■ **Exercise aim**
In the records below, find the line containing "- 2. Transformación de Datos (Pandas)" and return it together with every later line, exactly as written; pictures are to be omitted.

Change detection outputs
- - - -

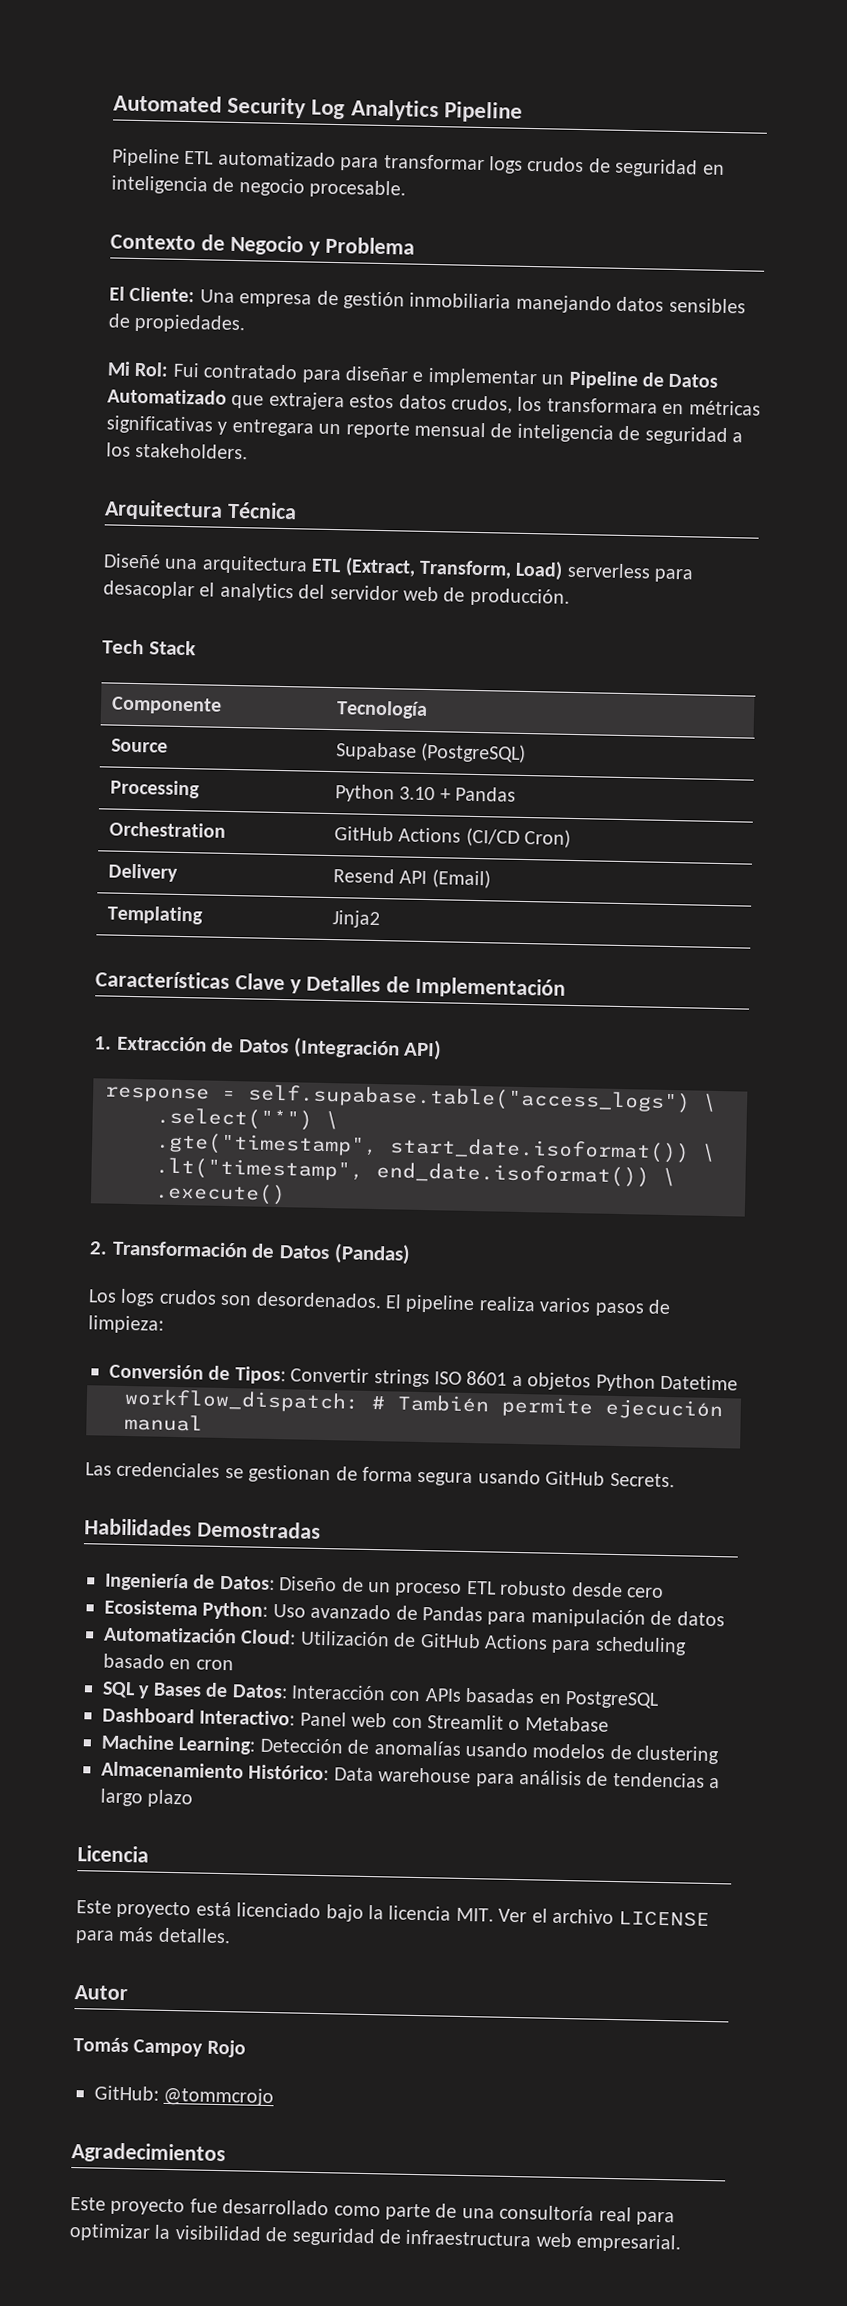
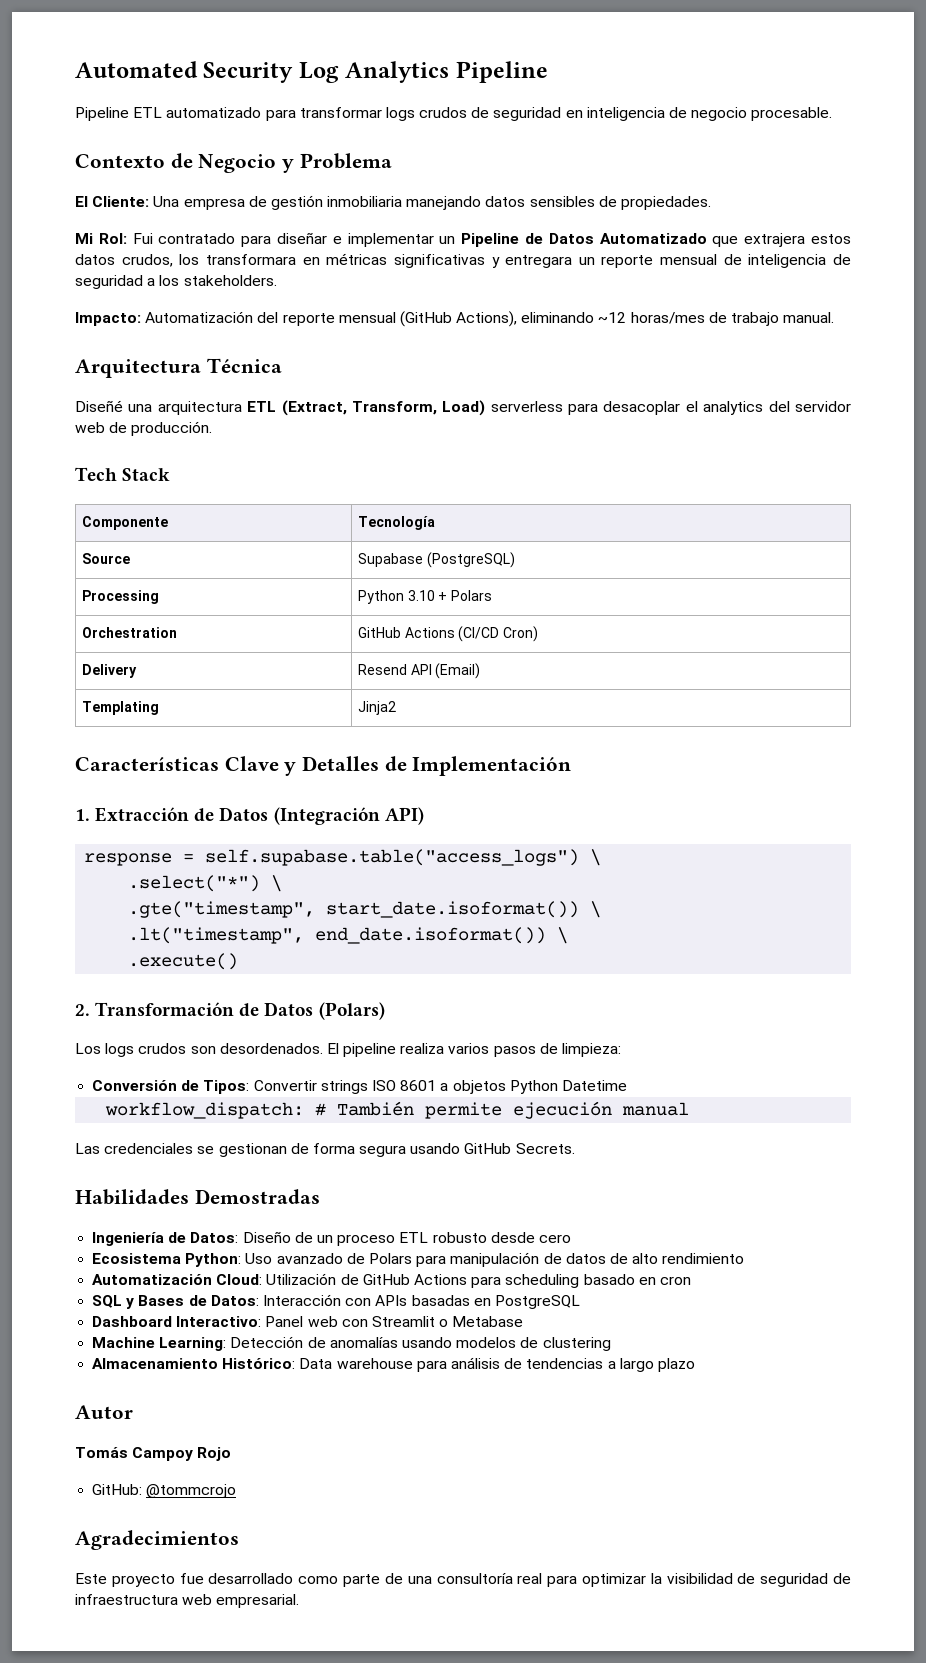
+ Impacto: Automatización del reporte mensual (GitHub Actions), eliminando ~12 horas/mes de trabajo manual.
- Processing | Python 3.10 + Pandas
+ Processing | Python 3.10 + Polars
- 2. Transformación de Datos (Pandas)
+ 2. Transformación de Datos (Polars)
- Ecosistema Python: Uso avanzado de Pandas para manipulación de datos
+ Ecosistema Python: Uso avanzado de Polars para manipulación de datos de alto rendimiento
- Licencia
- Este proyecto está licenciado bajo la licencia MIT. Ver el archivo LICENSE para más detalles.

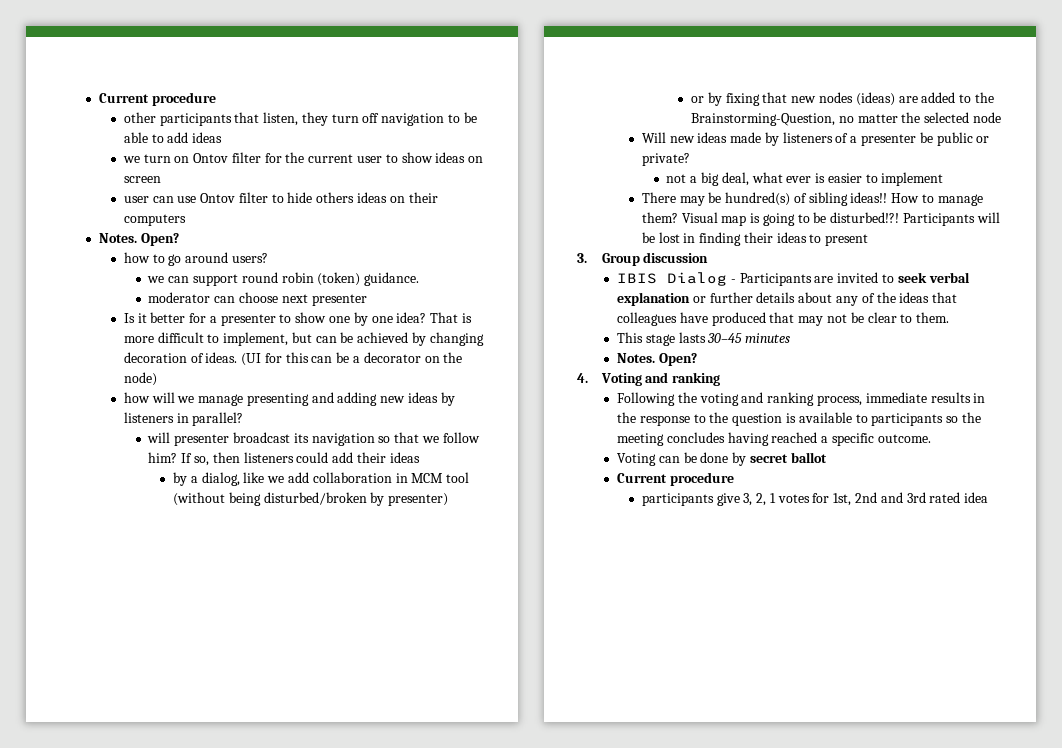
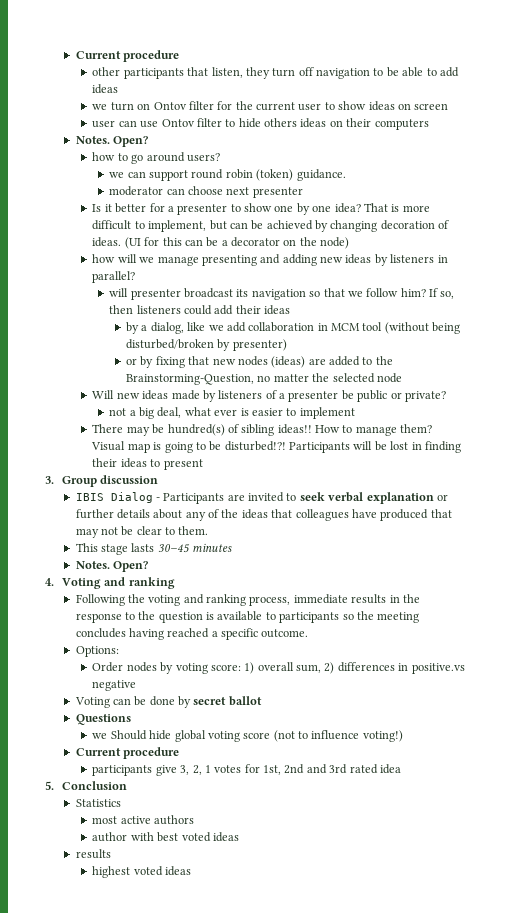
+ Options:
+ Order nodes by voting score: 1) overall sum, 2) differences in positive.vs negative
+ Questions
+ we Should hide global voting score (not to influence voting!)
+ 5. Conclusion
+ Statistics
+ most active authors
+ author with best voted ideas
+ results
+ highest voted ideas

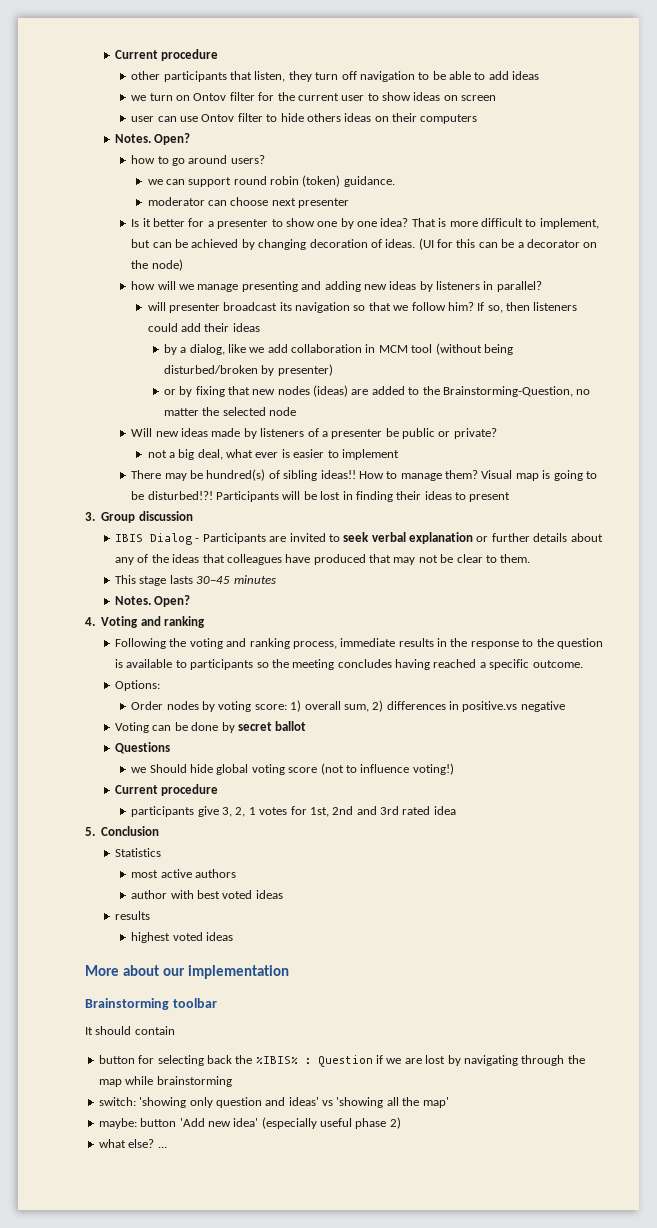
+ More about our implementation
+ Brainstorming toolbar
+ It should contain
+ button for selecting back the %IBIS% : Question if we are lost by navigating through the map while brainstorming
+ switch: 'showing only question and ideas' vs 'showing all the map'
+ maybe: button 'Add new idea' (especially useful phase 2)
+ what else? ...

- - - -

■ **Output**
- 2. Transformación de Datos (Pandas)
+ 2. Transformación de Datos (Polars)
- Ecosistema Python: Uso avanzado de Pandas para manipulación de datos
+ Ecosistema Python: Uso avanzado de Polars para manipulación de datos de alto rendimiento
- Licencia
- Este proyecto está licenciado bajo la licencia MIT. Ver el archivo LICENSE para más detalles.

+ Options:
+ Order nodes by voting score: 1) overall sum, 2) differences in positive.vs negative
+ Questions
+ we Should hide global voting score (not to influence voting!)
+ 5. Conclusion
+ Statistics
+ most active authors
+ author with best voted ideas
+ results
+ highest voted ideas

+ More about our implementation
+ Brainstorming toolbar
+ It should contain
+ button for selecting back the %IBIS% : Question if we are lost by navigating through the map while brainstorming
+ switch: 'showing only question and ideas' vs 'showing all the map'
+ maybe: button 'Add new idea' (especially useful phase 2)
+ what else? ...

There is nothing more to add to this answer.